Another offered benefit of CLND is eligibility for the currently accruing high-priority adjuvant trial randomizing patients with nodal metastases to the current standard adjuvant therapy vs anti–programmed death 1 therapy. This trial mandates CLND for trial participation. While I feel this is an unfortunate mandate, as the critical endpoints should be distant relapse–free survival and overall survival, neither of which would likely be impacted by the small increase in regional nodal basin failures, it is a problem that will hopefully disappear once the trial has completed accrual.
Durable regional nodal basin disease control is more likely to be achieved when the regional lymphadenectomy is performed to treat microscopic nodal disease as opposed to clinically apparent nodal metastases.

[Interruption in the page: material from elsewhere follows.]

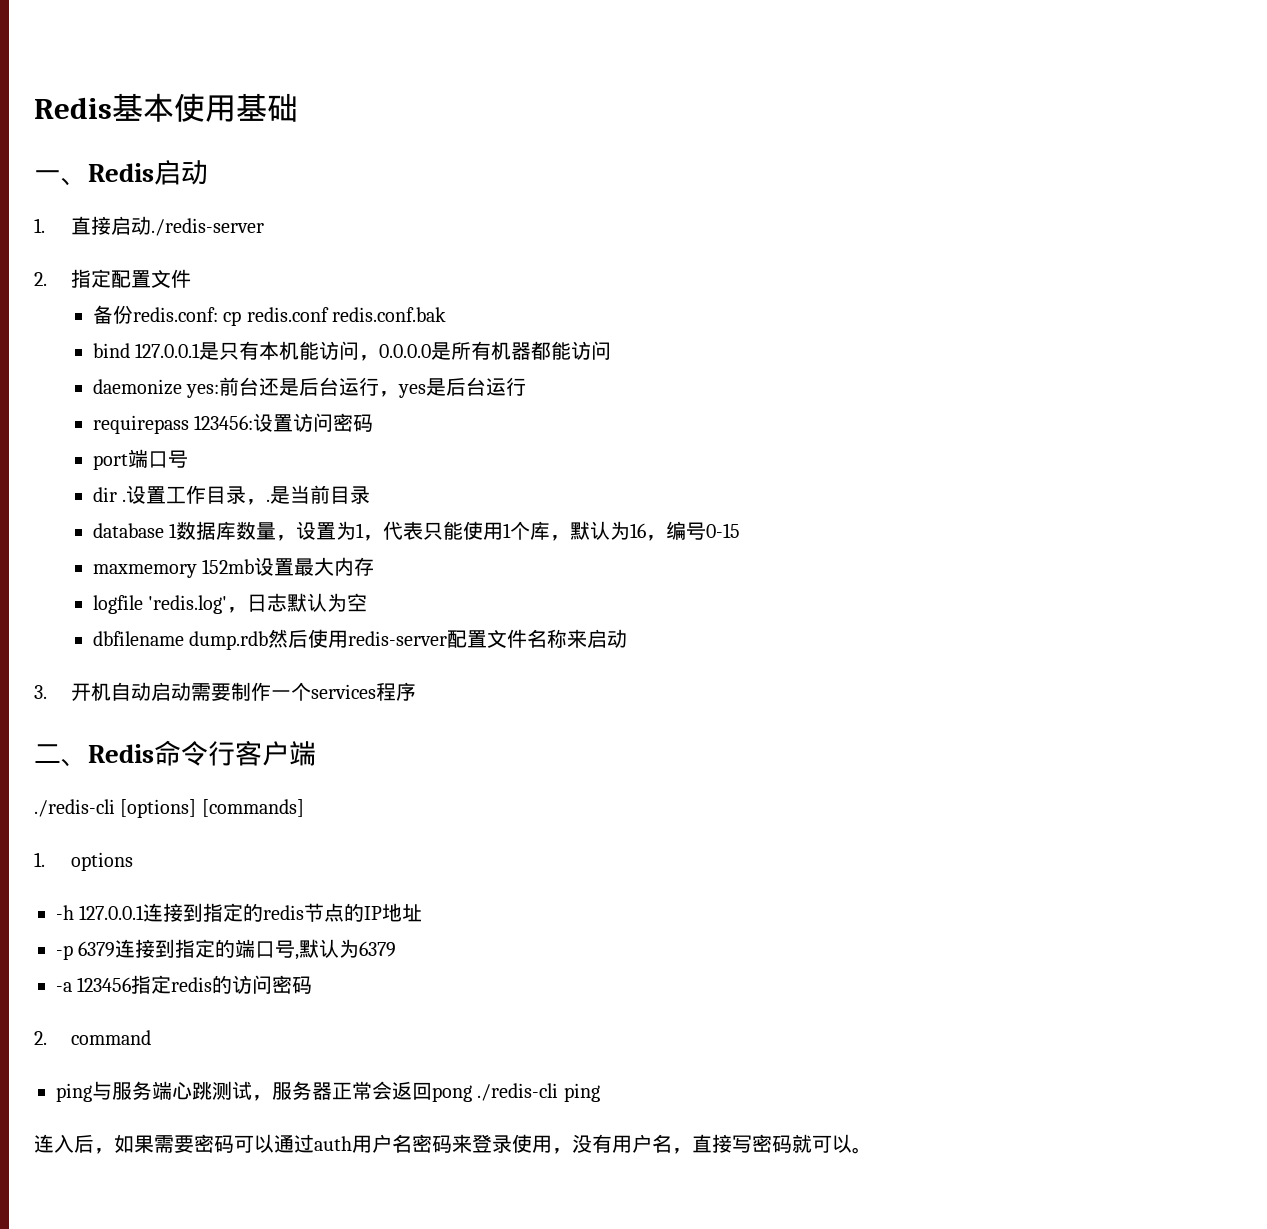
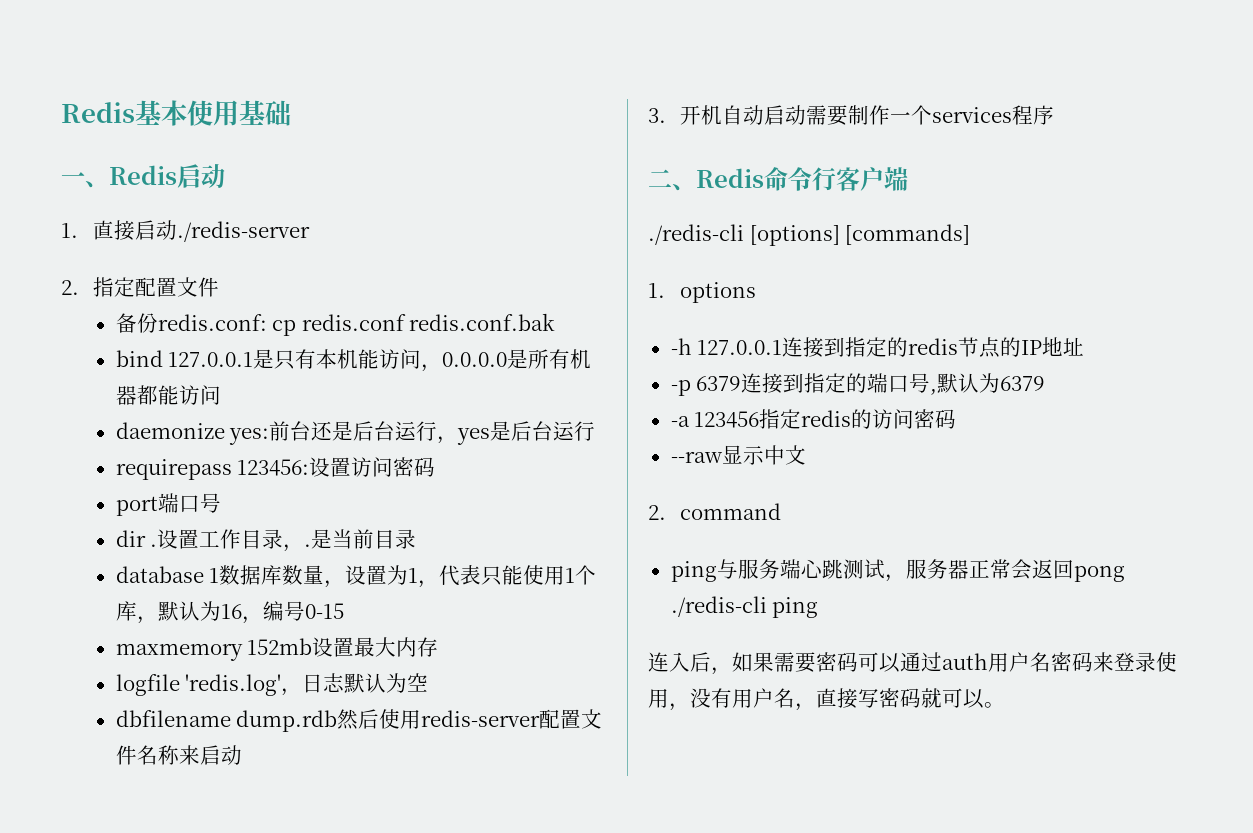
+ --raw显示中文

Furthermore, recent studies have shown that the short- and long-term surgical morbidity of the regional dissection is lower when treating SLN metastases vs treating patients who have palpable nodal disease. Long-term morbidity is particularly high if adjuvant nodal basin irradiation is applied. Although the evidence to support these assertions is fairly robust, the morbidity of CLND in the best of settings and hands is still significant. Again, why subject every patient to the cost and morbidity of an operation when only a select few can actually derive benefit? It would seem to make sense that a more selective approach, based on predictors for the presence of non–SLN involvement, would be a rational strategy. Furthermore, the clinical scenario of actually losing regional disease control and its associated significant morbidity is really a fear propagated by the CLND supporters. Such clinical scenarios are extremely rare occurrences and should not happen in patients who are followed closely with a careful physical examination selectively supplemented by ultrasound. Such an approach would likely identify clinical nodal involvement early and with less burden of disease, which in turn will reduce the need for adjuvant basin irradiation and avoid its associated treatment morbidities.

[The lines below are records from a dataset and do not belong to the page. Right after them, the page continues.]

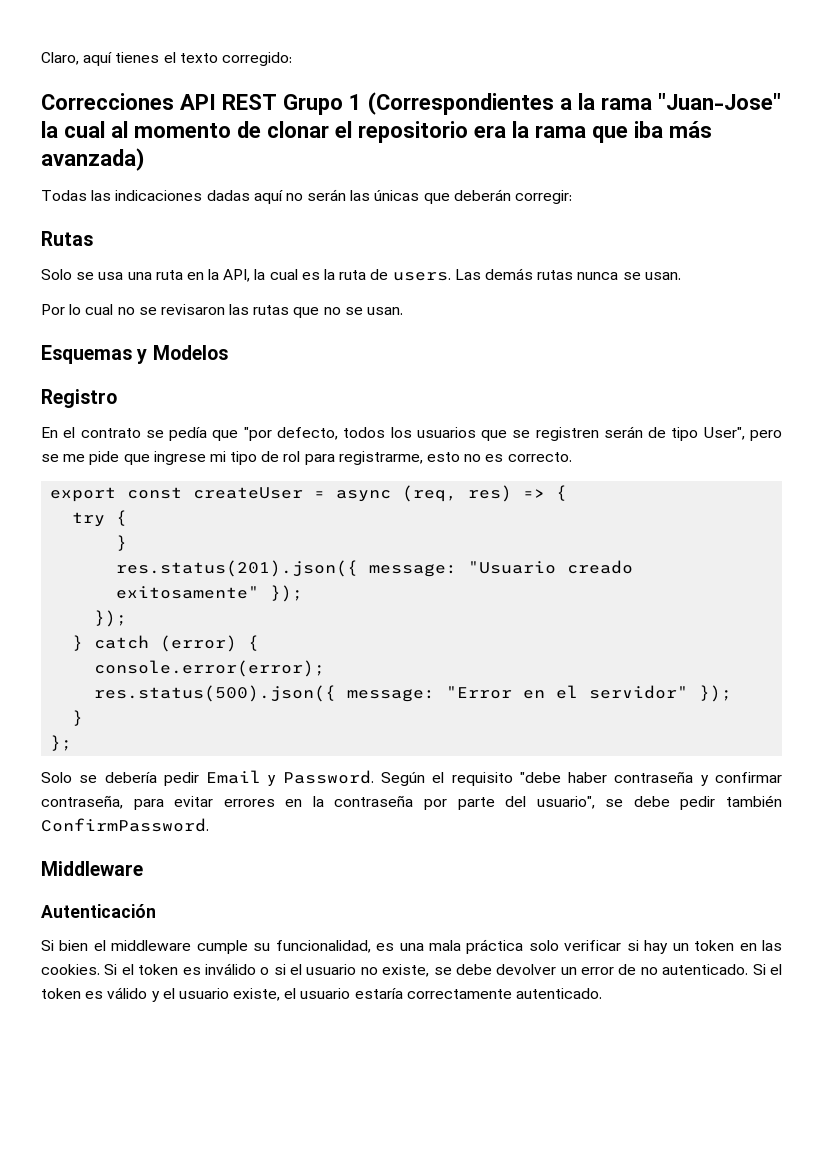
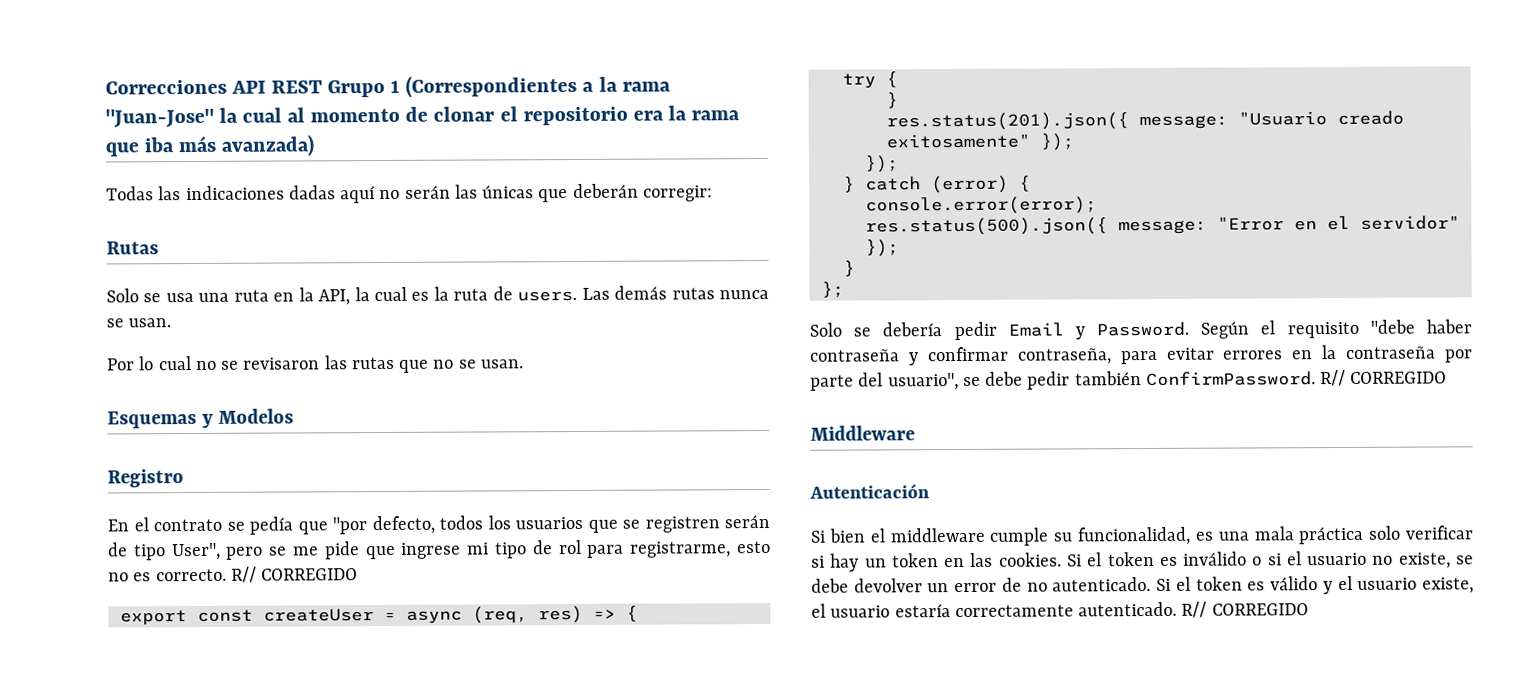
- Claro, aquí tienes el texto corregido:
- En el contrato se pedía que "por defecto, todos los usuarios que se registren serán de tipo User", pero se me pide que ingrese mi tipo de rol para registrarme, esto no es correcto.
+ En el contrato se pedía que "por defecto, todos los usuarios que se registren serán de tipo User", pero se me pide que ingrese mi tipo de rol para registrarme, esto no es correcto. R// CORREGIDO
- Según el requisito "debe haber contraseña y confirmar contraseña, para evitar errores en la contraseña por parte del usuario", se debe pedir también ConfirmPassword.
+ Según el requisito "debe haber contraseña y confirmar contraseña, para evitar errores en la contraseña por parte del usuario", se debe pedir también ConfirmPassword. R// CORREGIDO
- Si el token es válido y el usuario existe, el usuario estaría correctamente autenticado.
+ Si el token es válido y el usuario existe, el usuario estaría correctamente autenticado. R// CORREGIDO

Little high-level evidence exists in support of the routine use of CLND in patients with positive SLNs, particularly if melanoma-specific survival is the only desired endpoint. This adopted “standard of care” is based in surgical dogma rather than surgical science. While we need to wait for the long-term results of the previously described randomized trials, it is reasonable to offer patients a selective approach based on their underlying comorbidities, predicted risk of non–SLN involvement and surgical morbidity, and the mutually agreed upon goals for treatment. Ironically, the patients who can benefit the most from CLND in terms of regional nodal basin disease control are the patients who are least likely to experience a survival benefit.
Financial Disclosure:The author has no significant financial interest in or other relationship with the manufacturer of any product or provider of any service mentioned in this article.